Musa looks between Darin and me with arched brows. "Any other threats? Discussions you wish to waste my time with? None? Good. Then let's get the bleeding hells out of here."

  * * *

  Dawn approaches by the time Musa, Darin, and I emerge from a tailor's shop and out into Adisa. My head spins from the strange, interconnected series of tunnels, passageways, and alleys Musa took to get us here. But we are out. We are free.

  "Not bad timing," Musa says. "If we hurry, we can get to a safe house before--"

  "Wait." I grab him by the shoulder. "We're not going anywhere with you." Beside me, Darin nods vehemently. "Not until you tell us who you are. Why did Captain Eleiba know you? What in the skies attacked her? I heard a noise. It sounded like a ghul. Since Princess Nikla was crawling with them, you understand why I am concerned."

  Musa easily extricates himself from my grip, straightening his shirt, which I notice is quite finely made, for a Scholar.

  "She wasn't always like that," he says. "Nik--the princess, I mean. But that doesn't matter now. Dawn isn't far away. We really don't have time--"

  "Stop making excuses," I snarl. "And start explaining."

  Musa groans in irritation. "If I answer one question," he says, "will you stop being so annoying and let me get you to a safe house?"

  I consider, glancing at Darin, who gives me a noncommittal shrug. Now that Musa's gotten us out, I only need one bit of information from him. Once I get it, I can become invisible and knock him out, and Darin and I can disappear.

  "Fine," I say. "Who's the Beekeeper, and how can I find him?"
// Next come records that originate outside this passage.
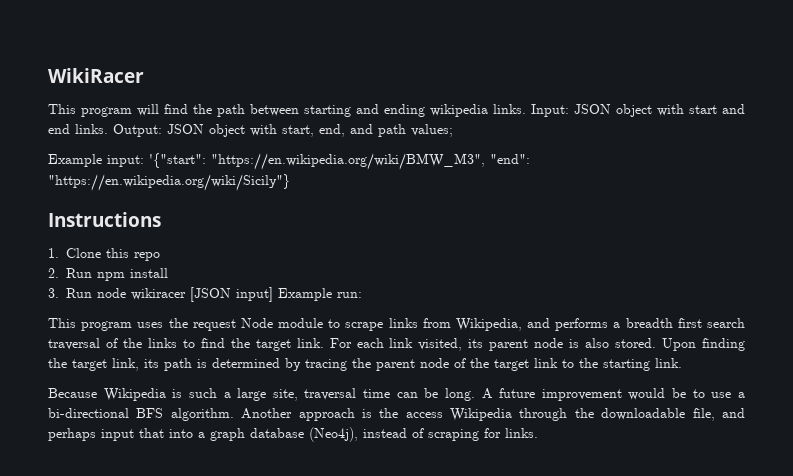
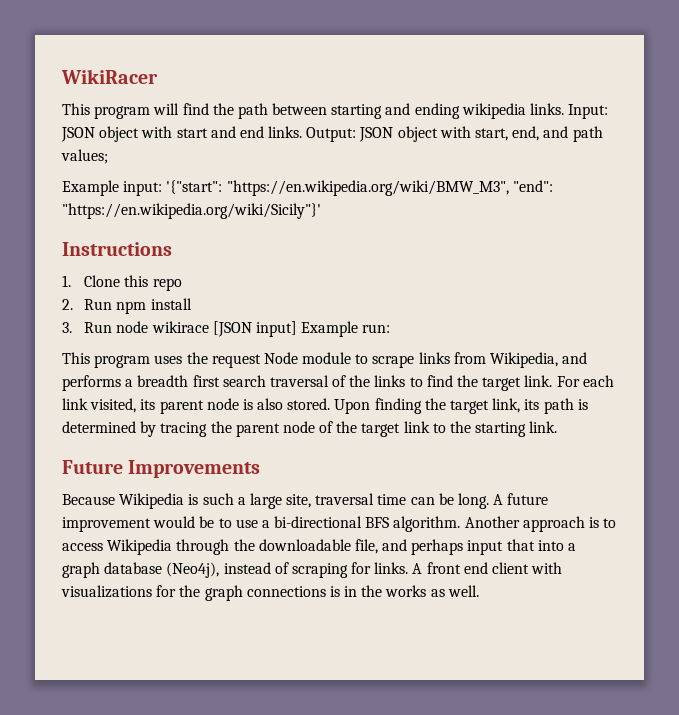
[48,174,290,191] "https://en.wikipedia.org/wiki/Sicily"} -> [62,203,321,219] "https://en.wikipedia.org/wiki/Sicily"}'
[131,288,186,300] wikiracer -> [151,321,209,333] wikirace
(682, 363) none -> [62,460,261,478] // Future Improvements
[379,408,399,418] the -> [603,518,617,528] to
(538, 433) none -> [412,562,563,574] [61,585,479,601] A front end client with visualizations for the graph connections is in the works as well.

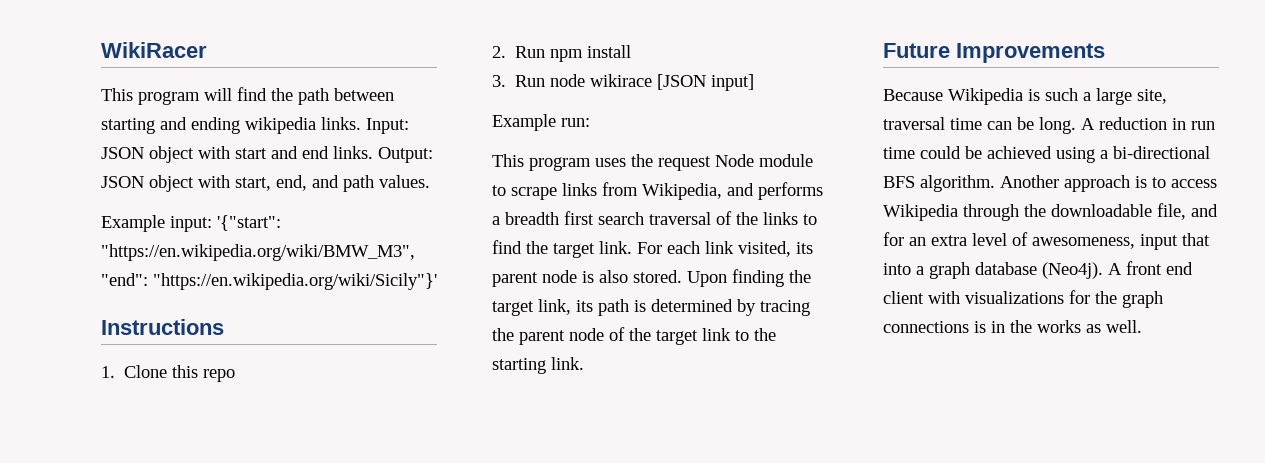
[61,149,108,164] values; -> [379,175,430,188] values.
(297, 329) none -> (755, 82) //
[507,493,549,505] [62,516,258,532] future improvement would be to use -> [1099,117,1215,130] [883,146,1095,163] reduction in run time could be achieved using
[411,539,464,555] perhaps -> [883,232,1135,249] for an extra level of awesomeness,
[166,562,409,578] (Neo4j), instead of scraping for links. -> [1042,262,1103,279] (Neo4j).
  "Ah, Laia of Serra." His white teeth shine like those of a smug horse. He offers me his arm, and under the brightening sky, I finally get a closer look at his tattoos--dozens of them, big and small, all clustered around a hive.

  Bees.

  "It's me, of course," Musa says. "Don't tell me you hadn't guessed."

  XV: Elias

  For days, I cajole and threaten and lure the ghosts away from the border wall. Skies only know what will happen if they break out. They grow more frenzied by the hour, it seems, until I can barely hear myself think over their accursed caterwauling.

  A fortnight after I've left Aubarit--and with no sense of how to move the ghosts any quicker or how to help the Fakira--I retire to Shaeva's cottage for the night, desperately grateful for this, my only sanctuary. The ghosts paw at me as I enter, wild as an Isle South typhoon.

  She shouldn't have--

  My husband, is he here, tell me--

  Have you seen my lovey--

  Usually, I feel guilty when I close the cottage door on the ghosts. Not today. I'm too exhausted, too angered by my failure, too disgusted by the relief I feel at the sudden, complete silence within Shaeva's home.

  Sleep in the cottage. They cannot hurt you there.

  Somehow, Shaeva magicked the cottage to insulate it from the ghosts and jinn. That bit of sorcery didn't die with her. She knew I would need a place where I could collect my thoughts, and I am grateful for it.

  But my thankfulness doesn't last long. After I've cleaned up and cooked a paltry meal that Shaeva would have scoffed at, I can't bring myself to sleep. I pace in a circle, guilt gnawing at my gut. The Soul Catcher's boots still sit by her bed. The arrows she was fletching lie untouched on her worktable. These small tokens from her life used to bring me comfort, especially in the days just after she died. Like the cottage itself, they reminded me that she believed I could be Soul Catcher.

  But tonight, her memory plagues me. Why did you not listen to me, Elias? Why did you not learn? Skies, she would be so disappointed.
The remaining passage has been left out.